I have the seed ( for an app that can compare the sets of waypoints.

  • By Name. A few waypoints (6 out of ~630 total) are clear copies from one device to the other. The names and locations match. (A few have modified locations in spite of the name match, which is right?)

  • By Location. A few waypoints (9, actually) look like copies with modified names. This may mean I entered them manually. Which strikes me as dumb, but, for a while I didn't have a direct computer-to-chartplotter connection.

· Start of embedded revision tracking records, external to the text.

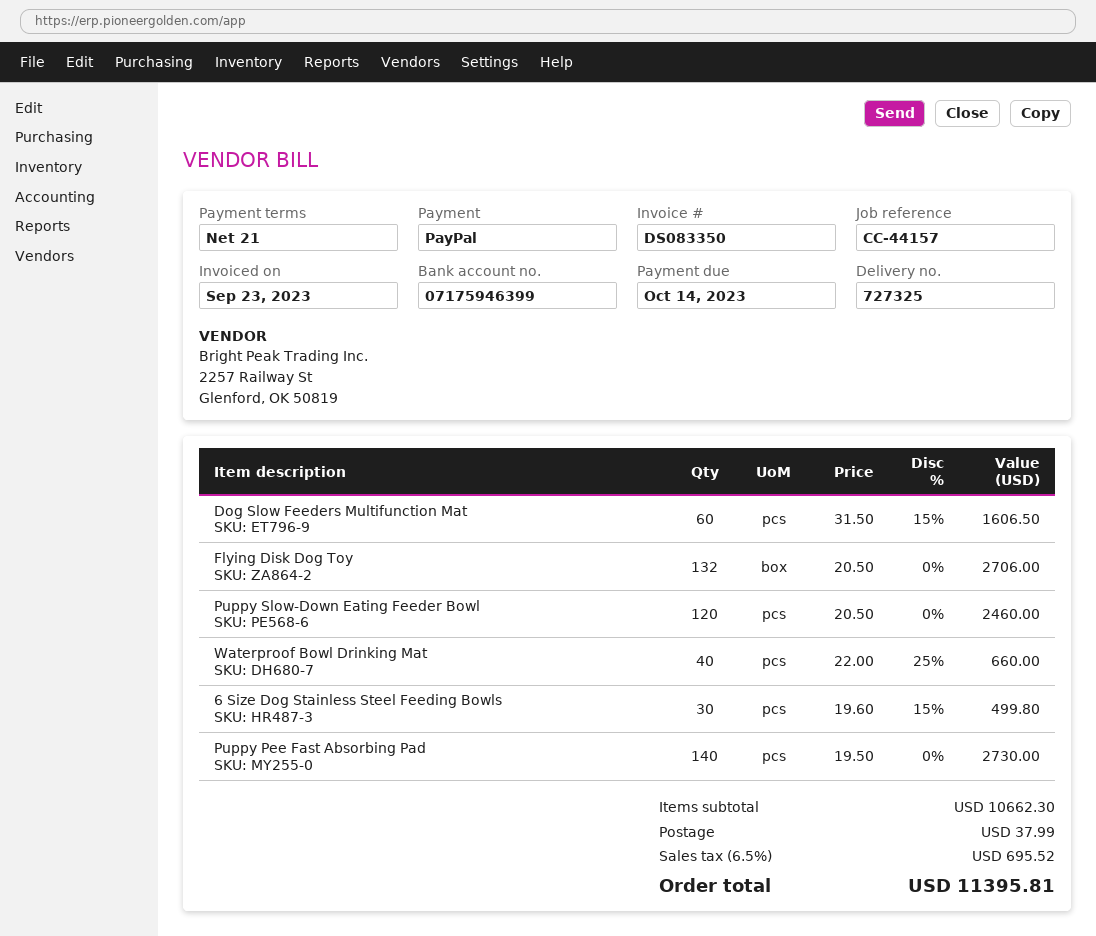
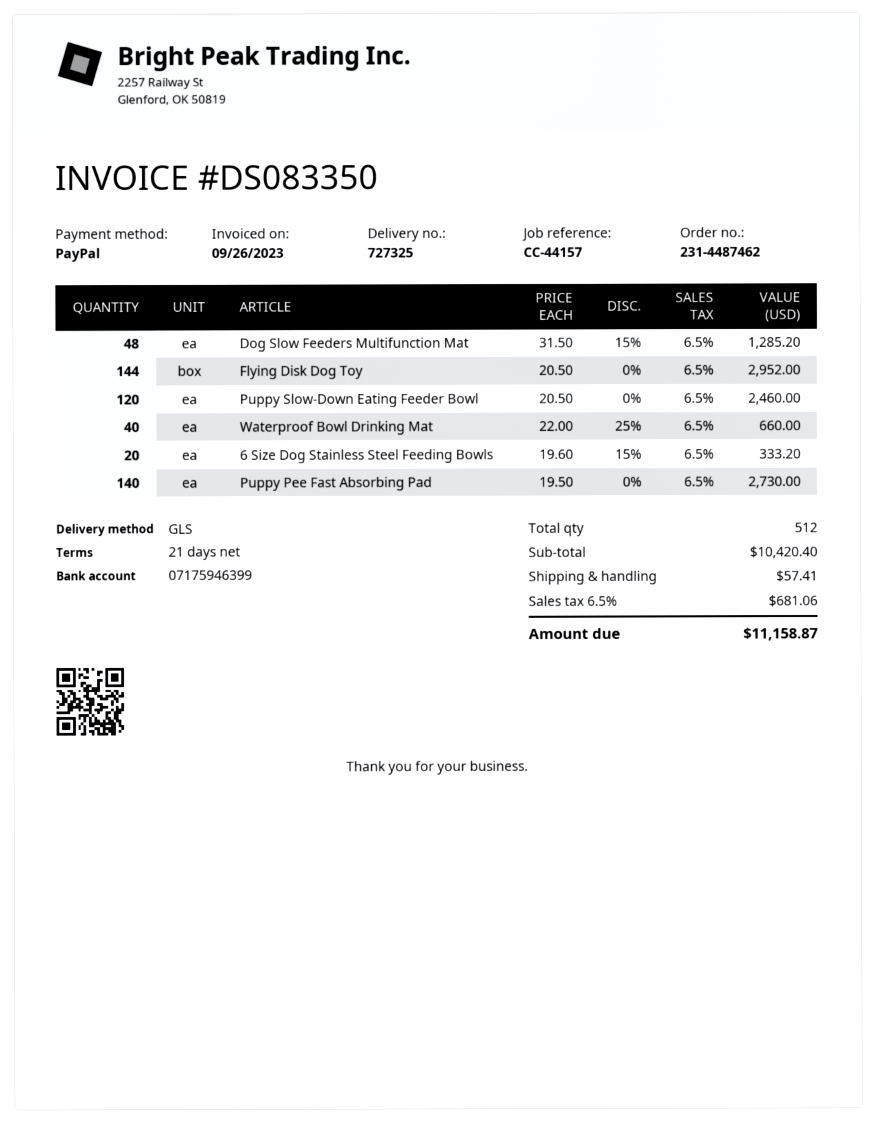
invoice date: 2023-09-23 -> 2023-09-26
Dog Slow Feeders Multifunction Mat: 60 x 31.50 - 15% = 1606.50 -> 48 x 31.50 - 15% = 1285.20
Flying Disk Dog Toy: 132 x 20.50 = 2706.00 -> 144 x 20.50 = 2952.00
6 Size Dog Stainless Steel Feeding Bowls: 30 x 19.60 - 15% = 499.80 -> 20 x 19.60 - 15% = 333.20
subtotal: 10662.30 -> 10420.40
shipping: 37.99 -> 57.41
tax: 6.5% = 695.52 -> 6.5% = 681.06
total: 11395.81 -> 11158.87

So. I have software tools to confirm the level of chaos. What do I do?

Lesson Two

I need a procedure for resolving the two sets of waypoints (and routes, knowing routes depend on waypoints.) This means make one of the two sources the final authority, and the other device has copies of the waypoints and routes.

I think it's this:

  1. Copy the distinct, unique chartplotter waypoints to the computer, making the computer the one source of truth. It doesn't seem to be easy to filter on the chartplotter, so I need my comparison app to also have a fancy set of filters to locate "unique" according to some flexible criteria.

  2. Manually tinker with "near-miss" waypoints which reflect edits and get the waypoints and routes cleaned up and (if possible) deduplicated.

  3. Copy all of the routes from the chartplotter and reconcile those with the computer routes. Again, my comparison app will need to filter the chartplotter routes to avoid creating obvious duplicates. Much manual adjustment is required. There will be "to-be deleted" waypoints, I think, that are still part of a route, but need to be replaced as part of waypoint deduplication.

  4. Once it's clean on the computer, I can then replace the routes on the chartplotter wholesale. Incremental changes aren't part of it.

It seems reasonably simple, right?

I'm not sure what this process will do to any modified waypoints. Will I have duplicates? The chartplotter assigns a GUID to each waypoint, to spot name changes. BUT. These are not obviously present in the chartplotter's GPX files, so I suspect I'll have duplicates. The schema allows for extensions (see and OpenCPN seems to use its own extension schema.

The confounding factor? We're leaving Red Ranger for three months. So. No chance to fuss around directly with the chartplotter or the charts. I can merge stuff into OpenCPN, but, I can't check my results on Red Ranger.